Other notable projects that received Coby Foundation grants included Historic Philadelphia’s Betsy Ross House for its program, “Dressing the Bed,” a living history presentation that features Betsy Ross, in her upholstery shop, stitching bed curtains using 18th century hand-sewing techniques. When finished, the bed curtains will be installed in Betsy’s bedroom for ongoing display ($16,700). The Biggs Museum of American Art in Delaware was supported for an exhibition on Delaware samplers, Wrought with Careful Hand’: Ties of Kinship on Delaware Samplers ($25,000). The National Museum of Women in the Arts received Coby funds for the Washington, D.C. presentation of Workt by Hand: Hidden Labor and Historical Quilts and associated programs ($10,000).

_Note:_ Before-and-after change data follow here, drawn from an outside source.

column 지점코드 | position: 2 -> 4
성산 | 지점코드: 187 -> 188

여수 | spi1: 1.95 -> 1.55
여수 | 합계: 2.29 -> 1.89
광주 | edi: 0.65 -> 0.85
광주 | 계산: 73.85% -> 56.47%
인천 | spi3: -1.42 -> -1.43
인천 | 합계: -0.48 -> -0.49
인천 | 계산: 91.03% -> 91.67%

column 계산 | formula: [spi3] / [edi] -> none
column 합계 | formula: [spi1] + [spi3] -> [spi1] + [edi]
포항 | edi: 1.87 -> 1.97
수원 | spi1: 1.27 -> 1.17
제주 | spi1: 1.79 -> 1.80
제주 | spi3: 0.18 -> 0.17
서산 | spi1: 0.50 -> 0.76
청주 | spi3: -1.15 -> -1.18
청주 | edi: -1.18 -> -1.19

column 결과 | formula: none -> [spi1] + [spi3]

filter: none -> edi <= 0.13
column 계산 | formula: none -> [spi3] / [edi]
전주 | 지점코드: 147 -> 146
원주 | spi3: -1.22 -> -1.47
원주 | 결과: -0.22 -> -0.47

Two organizations received continuing support for major projects. One was the Metropolitan Museum of Art for The Interwoven Globe: Worldwide Textile Trade 1500-1800 and Woodlawn Museum and Gardens in Ellsworth, Maine for its ambitious project to preserve and exhibit one of the oldest and most significant upholstered beds in the United States. And finally, the Foundation underwrote the third in a series of exhibitions of battle flags used in the Civil War in commemoration of the War’s 150th anniversary. The exhibition, entitled 1863: Loyal till Death, was a collaboration of NYS Parks and NYS Military Museum staffers.